Brigitta:
>>>>>the user "Phantom Duck" has discovered an "extended version" of your Duck Family tree which seems to have some differences from the one we all know very well:
The things some users were wondering about are:
1) The presence of Fethry Duck in the tree (I seem to remeber he always was in the tree, but others don't think so)
2) The presence of Ludwig Von Drake as Matilda's husband (you already said you liked to think they were married, but the thing was never made "official")
3) And most of all, the presence of one "Jamie Hawkins" as HDL's father!
Hello! Glad to see you're still here (and so am I). Francesco Stajano was my houseguest a few weeks ago -- he mentioned you and/or others on this forum are helping with translating some of the interviews he has done with me here during this and previous visits. Thanks for that.
As to your query:
That image is of a new version of my Duck Family Tree that I did for a friend of mine as a gift, and kept a copy of it after I gave the (huge!) piece of original art to him. Lately I thought that, if I made it into one of the prints I take to American comics shows to which I'm invited, maybe some other Duckfans would like it. What you have found somewhere on-line is an image of one of those prints.
As to Fethry Duck, he is a European character... more precisely, he was created by writers/artists in America for the European market back in the 60's when that market was demanding more Duck comics than the collapsing American comics market was producing. His stories have never appeared in America, only in Europe (until Gladstone reprinted a few of them in the 90's). He is a character that I did not grow up with, nor is he a character that Barks created or ever used. Therefore, I originally did not intend to include him in the Duck Family Tree that I created for Egmont back around 1992 which is the only version prior to this new one done for my pal. But Egmont convinced me how well-established Fethry was for European readers and how his absence from any Duck Family Tree would have seemed quite puzzling. So, yes, he was on my 1992 Duck Family Tree.

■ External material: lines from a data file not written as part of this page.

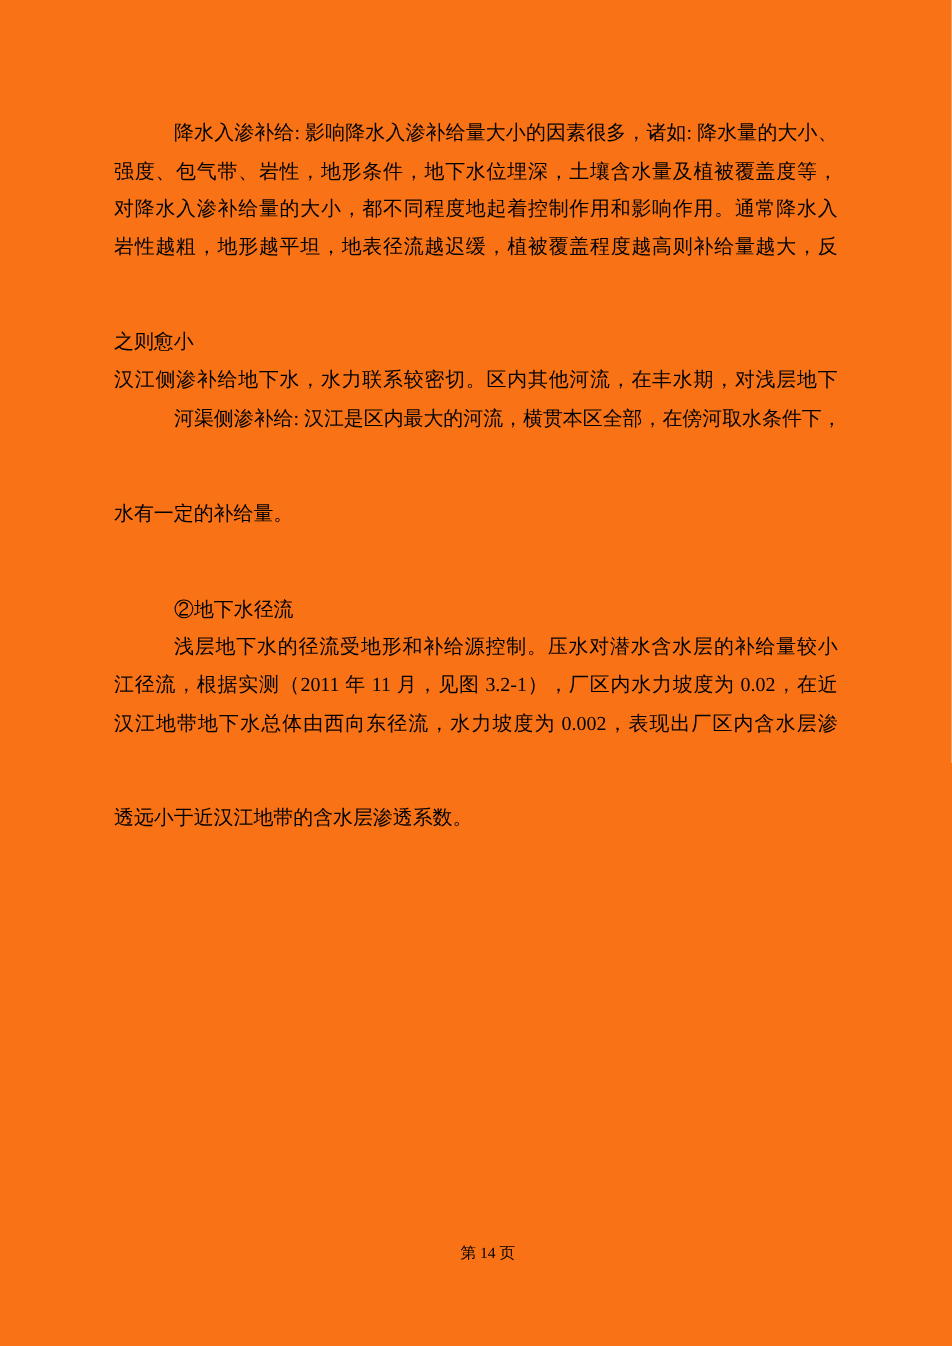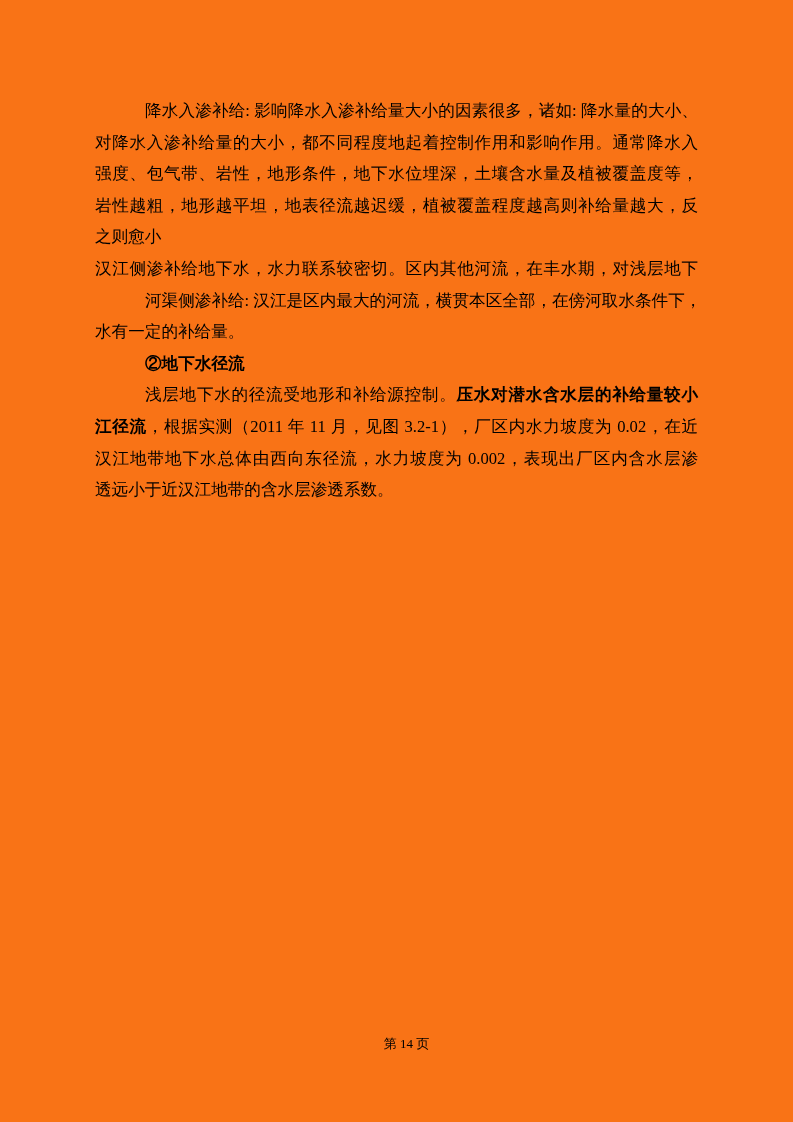--- a/index.html
+++ b/index.html
@@ -58,8 +58,8 @@
   <div class="content">
       <div class="para">
         <div class="line first"><span>降水入渗补给: 影响降水入渗补给量大小的因素很多，诸如: 降水量的大小、</span></div>
+        <div class="line"><span>强度、包气带、岩性，地形条件，地下水位埋深，土壤含水量及植被覆盖度等，</span></div>
         <div class="line"><span>对降水入渗补给量的大小，都不同程度地起着控制作用和影响作用。通常降水入</span></div>
-        <div class="line"><span>强度、包气带、岩性，地形条件，地下水位埋深，土壤含水量及植被覆盖度等，</span></div>
         <div class="line"><span>岩性越粗，地形越平坦，地表径流越迟缓，植被覆盖程度越高则补给量越大，反</span></div>
         <div class="line last"><span>之则愈小</span></div>
       </div>

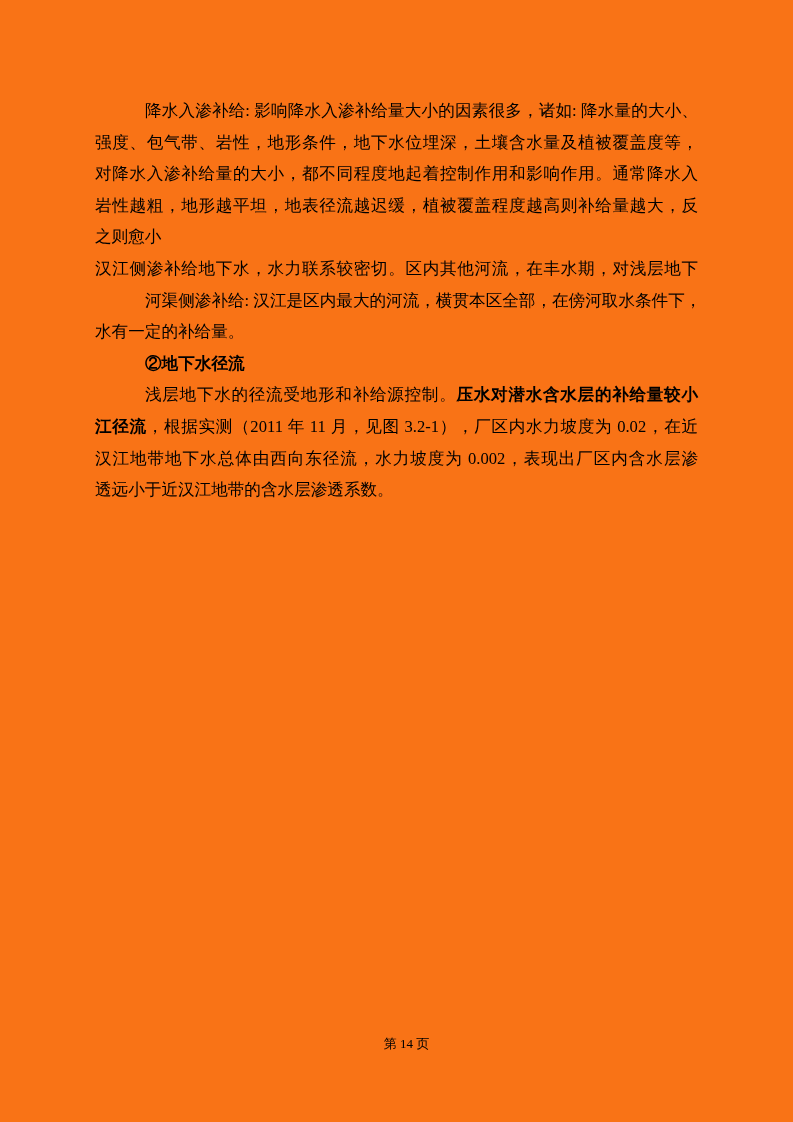--- a/index.html
+++ b/index.html
@@ -34,7 +34,7 @@
     white-space: nowrap;
   }
   .line.first { text-indent: 50px; }
-  .line.last  { text-align-last: left; }
+  .line.last  { text-align-last: left; margin-top: 48px; }
   .para.heading .line {
     font-weight: bold;
     text-align-last: left;

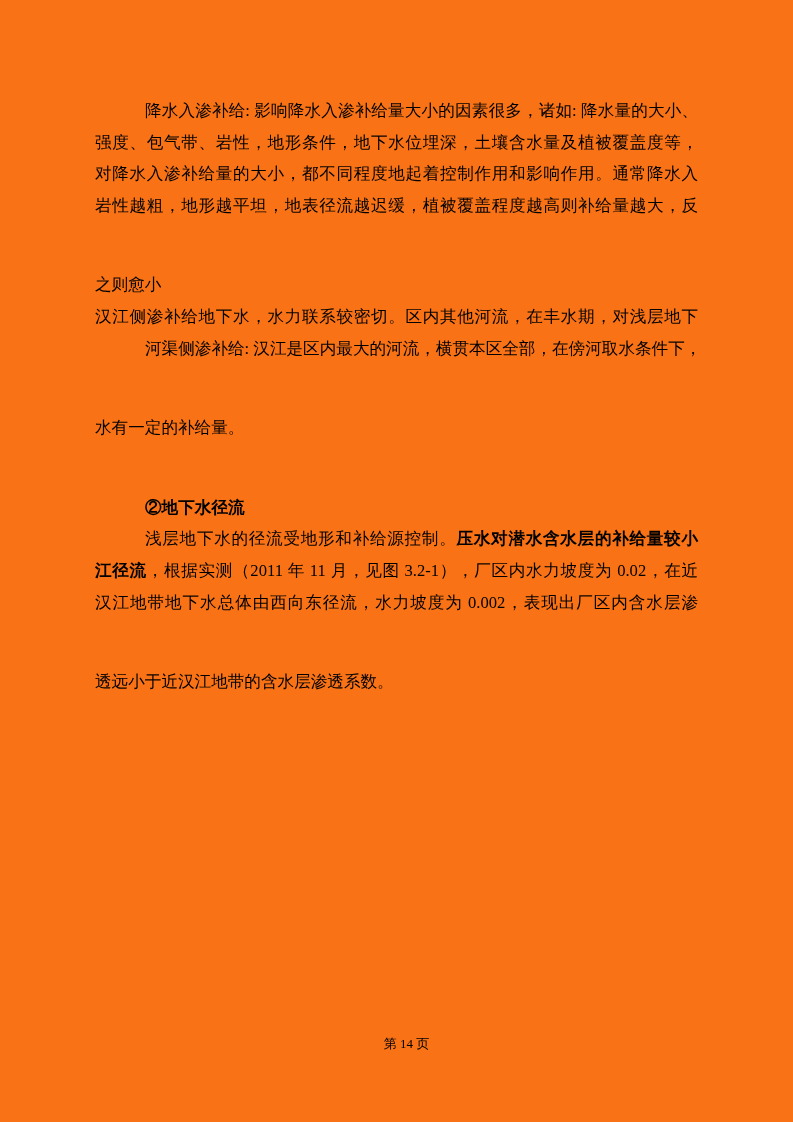--- a/index.html
+++ b/index.html
@@ -39,7 +39,7 @@
     font-weight: bold;
     text-align-last: left;
   }
-  .bold { font-weight: bold; }
+  .bold { font-weight: normal; }
   .footer {
     position: absolute;
     left: 0;

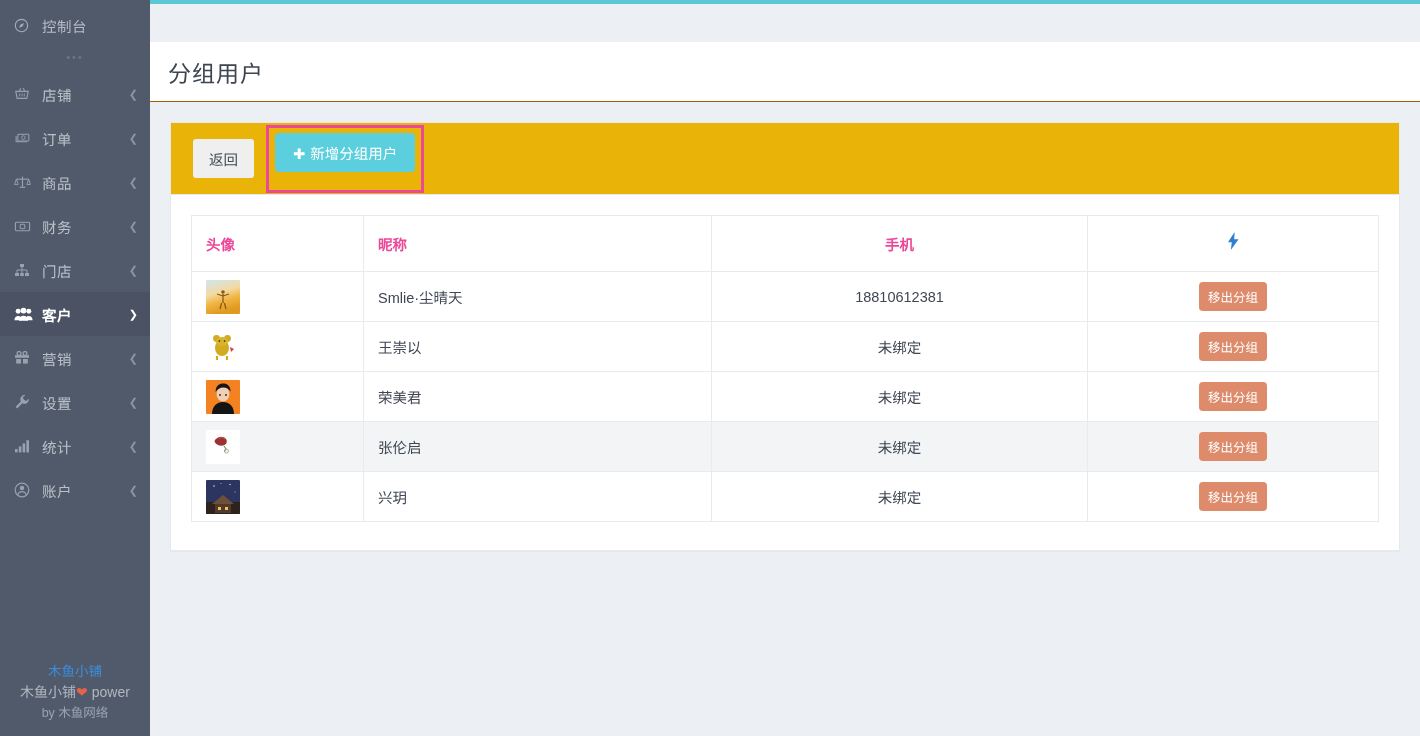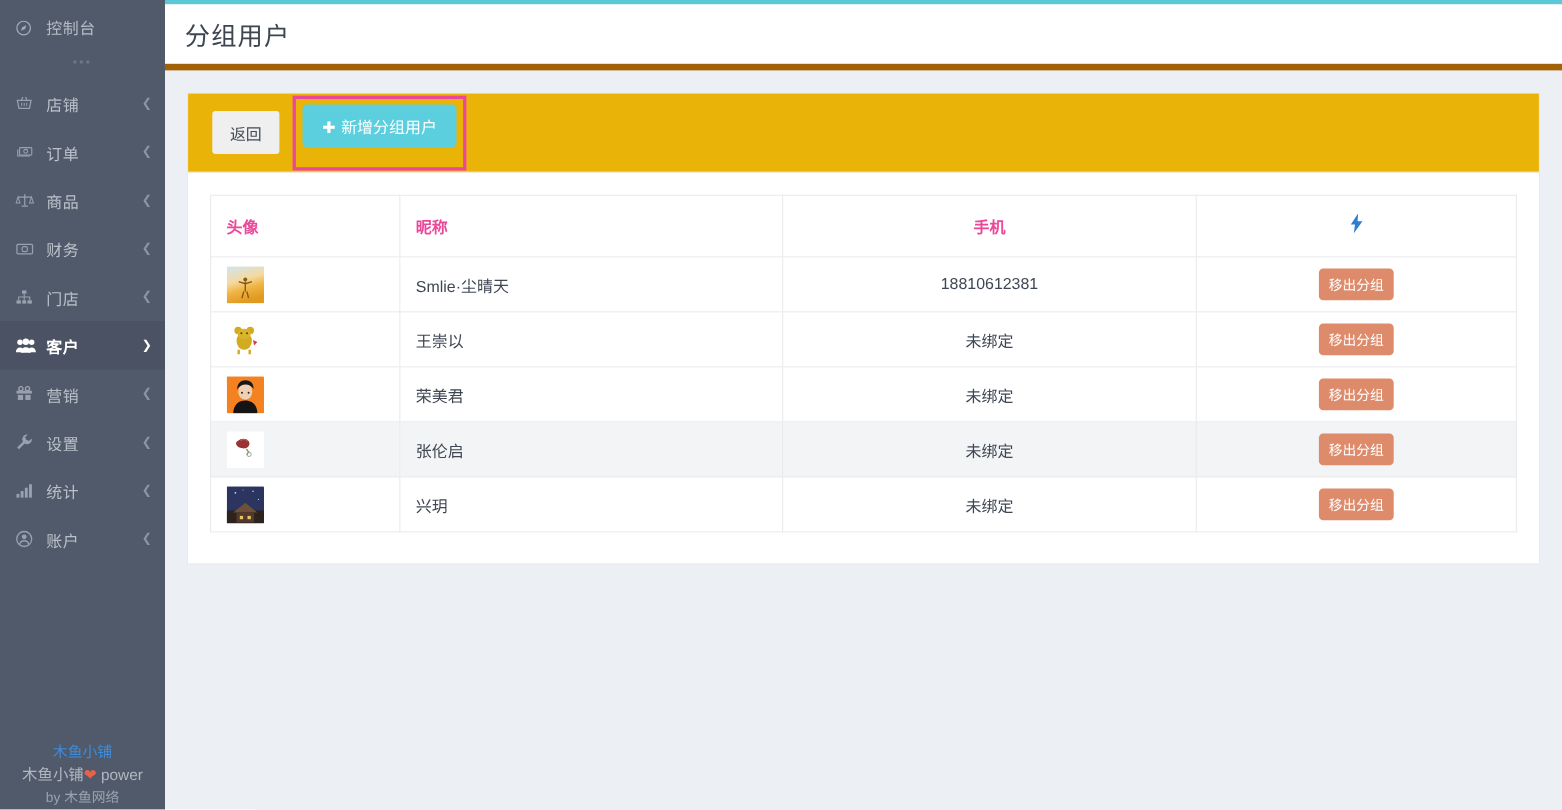--- a/index.html
+++ b/index.html
@@ -126,9 +126,10 @@
   #pagehead {
     height: 60px;
     background: #ffffff;
-    border-bottom: 6px solid #a16207;
+    border-bottom: 1px solid #a16207;
     display: flex; align-items: center;
     padding-left: 18px;
+    margin-top: 38px;
   }
   #pagehead .title {
     font-size: 23px;

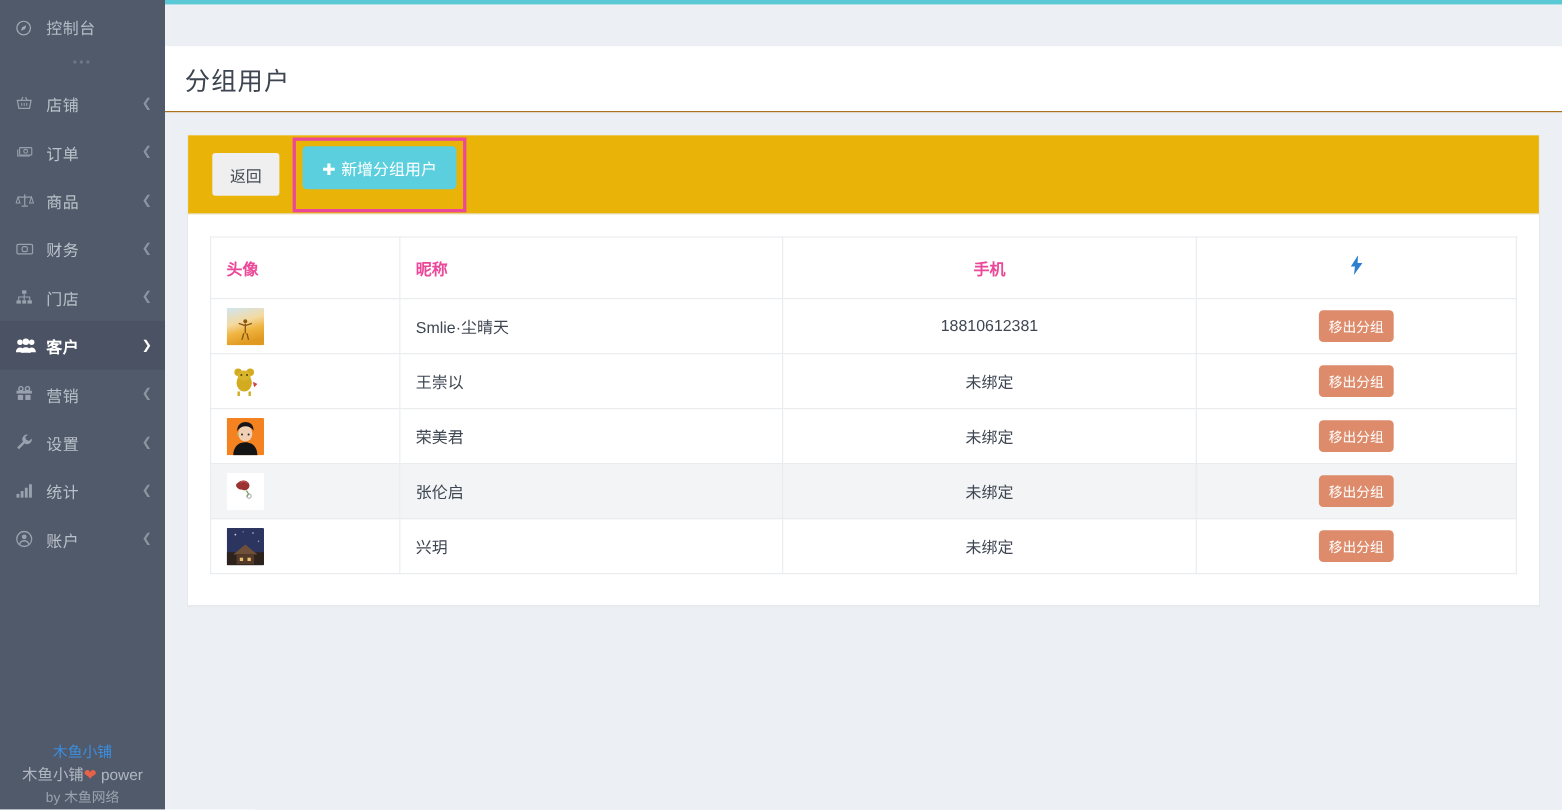--- a/index.html
+++ b/index.html
@@ -102,6 +102,7 @@
     width: 150px;
     background: #515a6a;
     text-align: center;
+    padding-bottom: 12px;
     padding-top: 8px;
     line-height: 21px;
   }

On the other hand, there was Ludwig Von Drake with whom I *had* grown up as the host of Disney's WONDERFUL WORLD OF COLOR TV series (designed to promote new Disney movies and theme parks and to sell RCA color TV sets in the early 60's), as well as in American comics of the period. LVD was even used ONCE by Unca Carl, so he was "canon" to my Barks-only way of thinking. I wanted to include LVD in my 1992 Tree, but Egmont's editors of that period did not like the character (for unknown and probably stupid reasons), had declared him "dead" or "nonexistent", and would not allow me to put him into the Tree.
When I did that new version of the Tree for my pal, the Tree as I actually always intended it, I included LVD in the only position he could occupy and still be Donald's Uncle -- that being as husband to $crooge's sister Matilda. And I left Fethry in the Tree since I was now convinced he deserved his spot in the Barks/Northern Europe Duck "universe", whether created/used by Barks or not.
(Italian Duck fans should not get themselves bent out of shape by the absence from my Tree of the many Italian Duck relatives -- remember, those characters only appear in Italian comics and Scandinavian Italian-reprint digests. They are all TOTALLY UNKNOWN in the USA -- I never even knew they existed until the 90's. They are of a separate "Universe" from the American/Northern-Euro Barks-based Duck Universe. And don't blame me for that -- that's just the way it is.)
As to your third question, the name on the plate below the Nephews' father is the name of the fan to whom I gave that particular print at some recent comics convention. I left that plate blank on the original art since it has never been determined what the Nephews' father's name is. But at conventions I write the name of (male) Duckfans into that space to reveal that fan to be the unknown father of Huey, Dewey and Louie. It makes an interesting conversation piece when framed on the fan's wall at home or office, even though the main conversation in America would more likely be "Donald Duck comics? There are Donald Duck comics?!"